As I celebrate my birthday on primary election day in Pennsylvania, in the middle of one of the oddest and most frustrating presidential campaigns ever (in my memory, at least), there are many things I could wish for, but I’ve limited myself to three wishes. One relates directly to presidential politics, one looks beyond this year’s election to the future, and one is more personal as I edge ever closer to my seventh decade.

I wish for a U. S. political system that is fair and based more closely on the concept of one-person, one-vote. An upside of this crazy political season has been the exposure of a system that doesn’t really operate that way. Instead, it relies heavily on arcane and complicated rules and the behind-the-scenes machinations of Republican and Democratic Party officials; during the primaries, it disenfranchises many voters who choose not to register as Republicans or Democrats; it allows states to enact new laws and procedures that in effect make it more difficult rather than easier for many people to vote; it feels like wealthy individuals have undue influence on the outcome; it rewards gerrymandering by both parties. While I understand how difficult it would be, both logistically and politically, to change the system, I believe democracy would be so much better served if we could. Perhaps one positive result of the 2016 presidential election cycle will be some steps in that direction. I wish….

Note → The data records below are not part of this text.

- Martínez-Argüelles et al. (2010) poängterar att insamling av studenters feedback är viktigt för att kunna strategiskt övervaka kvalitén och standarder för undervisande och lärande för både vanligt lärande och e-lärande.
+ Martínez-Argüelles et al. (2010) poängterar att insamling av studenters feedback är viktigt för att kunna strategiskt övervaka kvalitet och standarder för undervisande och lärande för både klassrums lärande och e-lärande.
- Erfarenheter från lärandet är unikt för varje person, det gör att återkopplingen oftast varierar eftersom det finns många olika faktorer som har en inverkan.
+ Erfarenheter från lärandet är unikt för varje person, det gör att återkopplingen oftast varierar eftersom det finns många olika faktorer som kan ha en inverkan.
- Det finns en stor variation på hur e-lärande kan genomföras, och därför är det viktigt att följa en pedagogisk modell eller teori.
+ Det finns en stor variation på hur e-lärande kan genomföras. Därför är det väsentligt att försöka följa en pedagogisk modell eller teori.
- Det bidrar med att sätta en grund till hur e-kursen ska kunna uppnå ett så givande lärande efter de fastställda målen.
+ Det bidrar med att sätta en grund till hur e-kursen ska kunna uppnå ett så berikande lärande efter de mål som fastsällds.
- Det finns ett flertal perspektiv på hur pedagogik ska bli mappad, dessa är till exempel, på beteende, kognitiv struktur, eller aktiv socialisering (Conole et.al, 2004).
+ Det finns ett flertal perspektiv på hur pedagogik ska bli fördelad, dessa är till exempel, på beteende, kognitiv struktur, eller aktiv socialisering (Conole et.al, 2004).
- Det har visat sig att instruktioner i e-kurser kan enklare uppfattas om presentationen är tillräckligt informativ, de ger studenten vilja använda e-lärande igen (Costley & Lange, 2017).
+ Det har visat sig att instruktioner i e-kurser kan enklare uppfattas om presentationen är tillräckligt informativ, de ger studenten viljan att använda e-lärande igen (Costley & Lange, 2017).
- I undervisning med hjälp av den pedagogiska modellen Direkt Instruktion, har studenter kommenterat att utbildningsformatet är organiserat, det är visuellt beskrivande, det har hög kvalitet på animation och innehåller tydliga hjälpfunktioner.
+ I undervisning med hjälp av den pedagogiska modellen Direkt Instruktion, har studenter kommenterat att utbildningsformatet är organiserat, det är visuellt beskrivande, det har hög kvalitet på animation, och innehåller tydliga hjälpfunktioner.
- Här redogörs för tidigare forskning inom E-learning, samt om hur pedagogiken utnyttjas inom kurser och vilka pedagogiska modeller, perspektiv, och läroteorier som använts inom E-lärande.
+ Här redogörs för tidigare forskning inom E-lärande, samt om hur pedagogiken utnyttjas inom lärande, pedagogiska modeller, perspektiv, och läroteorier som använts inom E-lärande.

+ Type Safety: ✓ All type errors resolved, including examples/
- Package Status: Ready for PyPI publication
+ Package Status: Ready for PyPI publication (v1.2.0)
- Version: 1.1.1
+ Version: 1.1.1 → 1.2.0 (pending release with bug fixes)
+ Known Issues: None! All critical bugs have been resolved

I wish for a world in which my grandchildren and their children and grandchildren can survive and thrive. That kind of world is in many ways summed up in the “fruit of the Spirit,” as enumerated in Galatians 5 – a world where love, joy, peace, patience, kindness, generosity, faithfulness, gentleness, and self-control abound. Just writing those words makes me feel like my wish is a pipe dream, completely unattainable, and the stuff of unrealistic idealism that doesn’t recognize the realities of evil in the world. But, what if everyone truly tried to embody those characteristics? Or as a start, what if everyone who claims to be Christian did?

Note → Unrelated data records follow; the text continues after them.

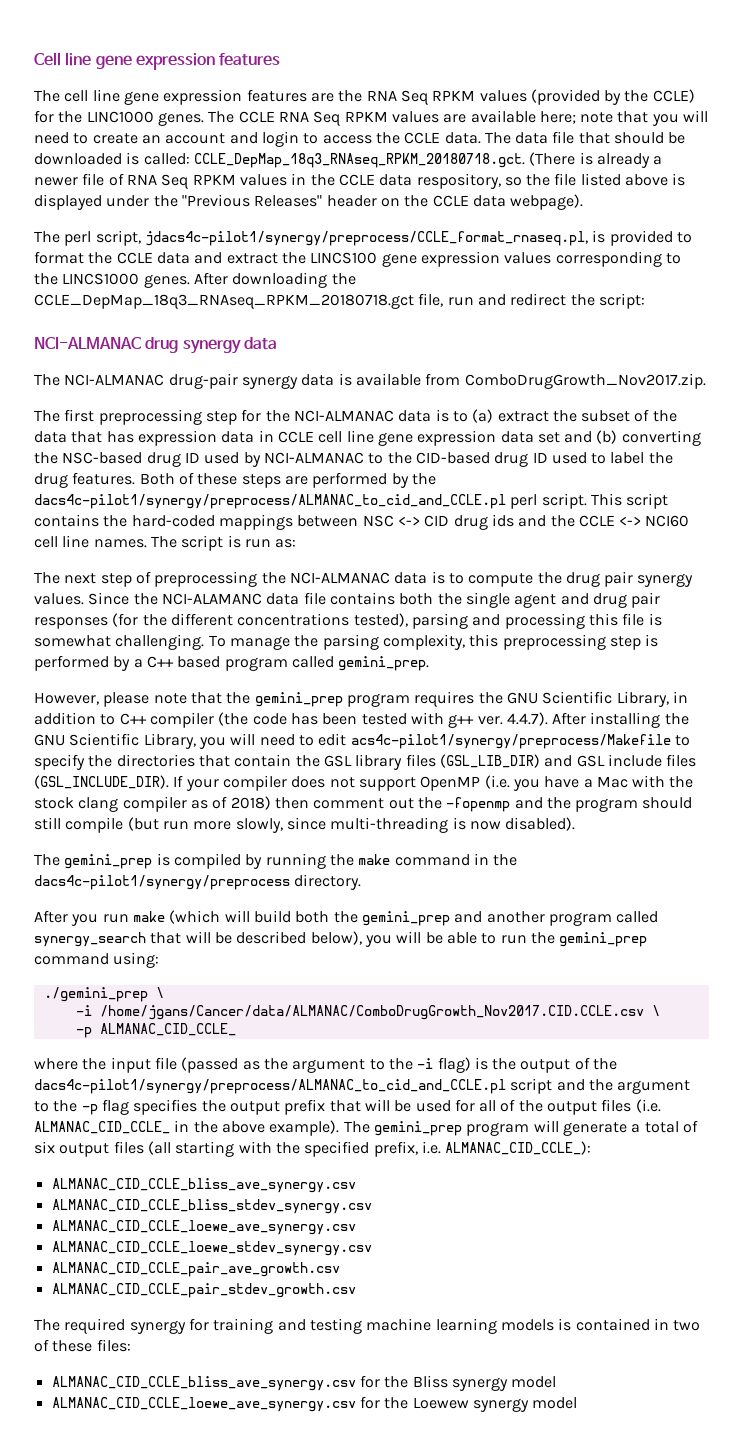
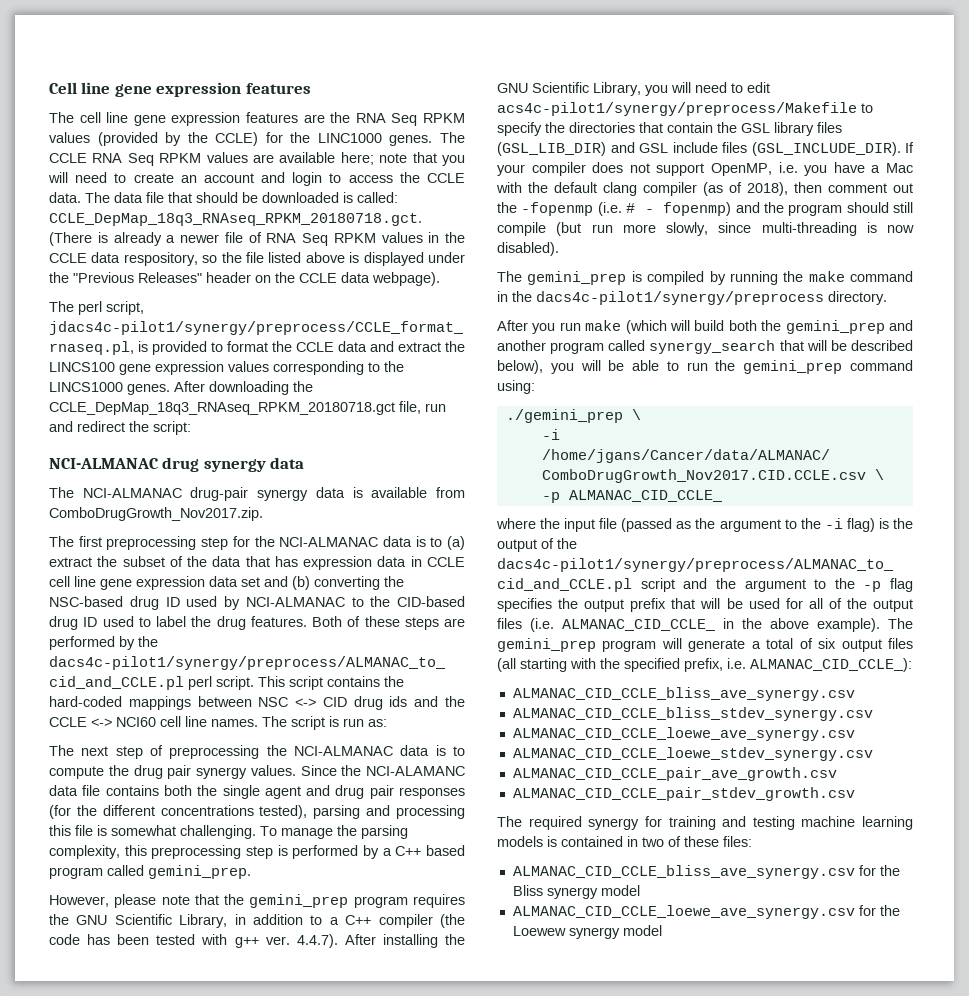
- However, please note that the gemini_prep program requires the GNU Scientific Library, in addition to C++ compiler (the code has been tested with g++ ver.
+ However, please note that the gemini_prep program requires the GNU Scientific Library, in addition to a C++ compiler (the code has been tested with g++ ver.
- If your compiler does not support OpenMP (i.e. you have a Mac with the stock clang compiler as of 2018) then comment out the -fopenmp and the program should still compile (but run more slowly, since multi-threading is now disabled).
+ If your compiler does not support OpenMP, i.e. you have a Mac with the default clang compiler (as of 2018), then comment out the -fopenmp (i.e. # - fopenmp) and the program should still compile (but run more slowly, since multi-threading is now disabled).

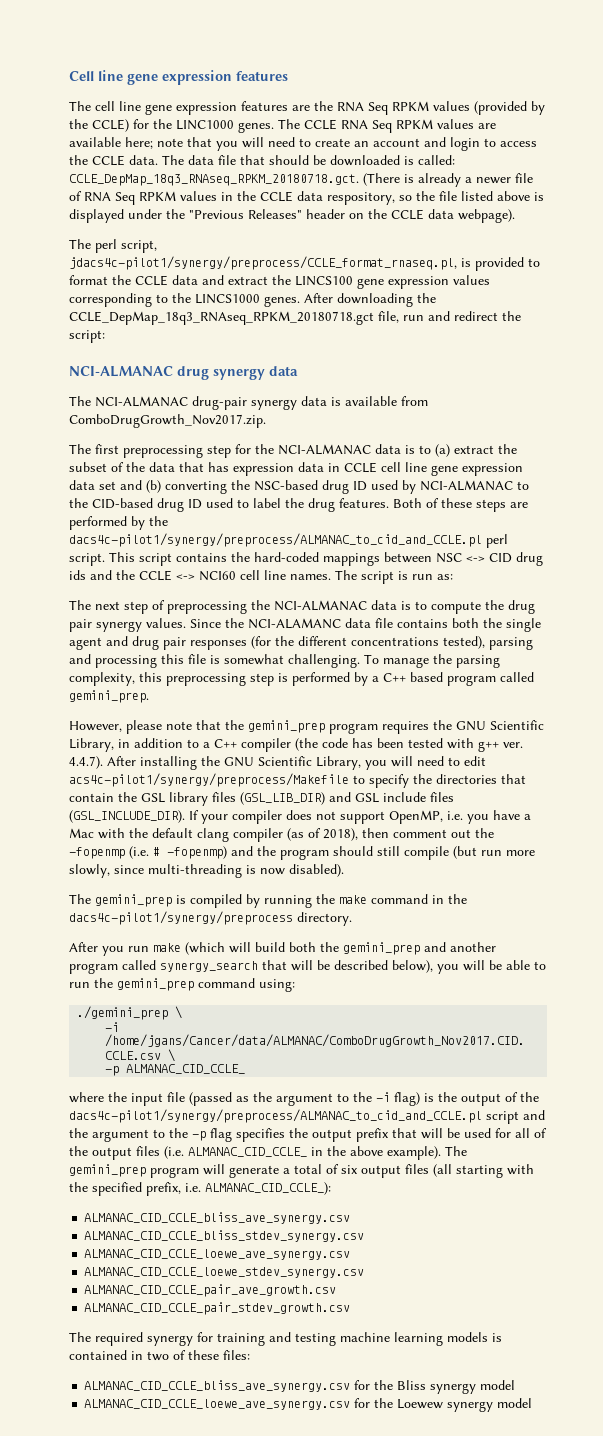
- If your compiler does not support OpenMP, i.e. you have a Mac with the default clang compiler (as of 2018), then comment out the -fopenmp (i.e. # - fopenmp) and the program should still compile (but run more slowly, since multi-threading is now disabled).
+ If your compiler does not support OpenMP, i.e. you have a Mac with the default clang compiler (as of 2018), then comment out the -fopenmp (i.e. # -fopenmp) and the program should still compile (but run more slowly, since multi-threading is now disabled).

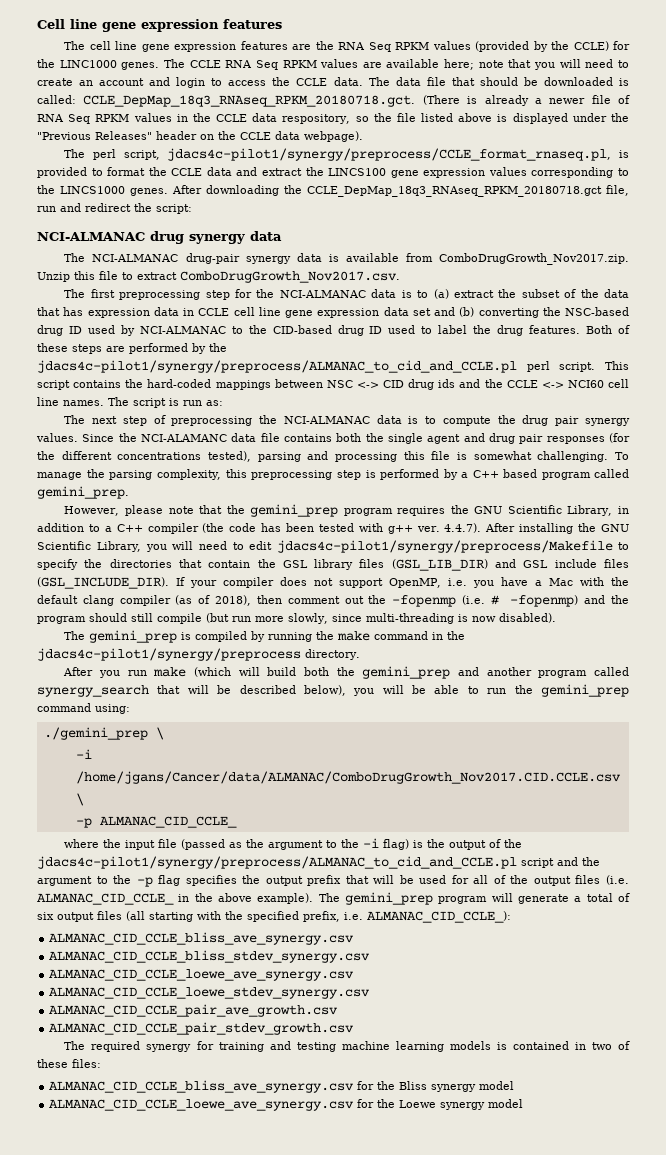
- The NCI-ALMANAC drug-pair synergy data is available from ComboDrugGrowth_Nov2017.zip.
+ The NCI-ALMANAC drug-pair synergy data is available from ComboDrugGrowth_Nov2017.zip. Unzip this file to extract ComboDrugGrowth_Nov2017.csv.
- Both of these steps are performed by the dacs4c-pilot1/synergy/preprocess/ALMANAC_to_cid_and_CCLE.pl perl script.
+ Both of these steps are performed by the jdacs4c-pilot1/synergy/preprocess/ALMANAC_to_cid_and_CCLE.pl perl script.
- 4.4.7). After installing the GNU Scientific Library, you will need to edit acs4c-pilot1/synergy/preprocess/Makefile to specify the directories that contain the GSL library files (GSL_LIB_DIR) and GSL include files (GSL_INCLUDE_DIR).
+ 4.4.7). After installing the GNU Scientific Library, you will need to edit jdacs4c-pilot1/synergy/preprocess/Makefile to specify the directories that contain the GSL library files (GSL_LIB_DIR) and GSL include files (GSL_INCLUDE_DIR).
- The gemini_prep is compiled by running the make command in the dacs4c-pilot1/synergy/preprocess directory.
+ The gemini_prep is compiled by running the make command in the jdacs4c-pilot1/synergy/preprocess directory.
- where the input file (passed as the argument to the -i flag) is the output of the dacs4c-pilot1/synergy/preprocess/ALMANAC_to_cid_and_CCLE.pl script and the argument to the -p flag specifies the output prefix that will be used for all of the output files (i.e. ALMANAC_CID_CCLE_ in the above example).
+ where the input file (passed as the argument to the -i flag) is the output of the jdacs4c-pilot1/synergy/preprocess/ALMANAC_to_cid_and_CCLE.pl script and the argument to the -p flag specifies the output prefix that will be used for all of the output files (i.e. ALMANAC_CID_CCLE_ in the above example).
- ALMANAC_CID_CCLE_loewe_ave_synergy.csv for the Loewew synergy model
+ ALMANAC_CID_CCLE_loewe_ave_synergy.csv for the Loewe synergy model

In the world I wish for, my grandchildren and their children and grandchildren will:

  • Live with hope and optimism that they can make a positive difference in the world, rather than be ruled by fear and apocalyptic pessimism
  • Be part of systems that are generous and compassionate toward the dispossessed and marginalized
  • Have plenty of clean air and clean water, along with beautiful natural spaces to explore and enjoy
  • Live in safe neighborhoods, not threatened by random gun violence or other threats to their well-being
  • Be able to get an excellent education and quality healthcare without saddling themselves with huge debt
  • Have equal opportunities and not be discriminated against, regardless of their gender, race, or ethnicity
  • Learn how to be peacemakers and resolve conflicts in ways that don’t depend on violence and hateful rhetoric
  • Be willing to forgive and show mercy to those who might not deserve it
  • Recognize that their own freedom should not come at the expense of others
  • Treat others the way they wish to be treated

I wish to be able to age well. When I think about what my parents were like at the age I am today (68), I remember them as already seeming old, even though they lived to be really old (91 and 93, respectively). When I think of myself, I don’t feel old; in fact, except for those periodic aches and pains (like the “crick” I’ve had in my shoulder for the last few days), I feel like I’m still in my 40s. But I have one child who is in her 40s, and another who is approaching that milestone, so clearly I’m not. I might not be old yet, but I’m certainly well on my way!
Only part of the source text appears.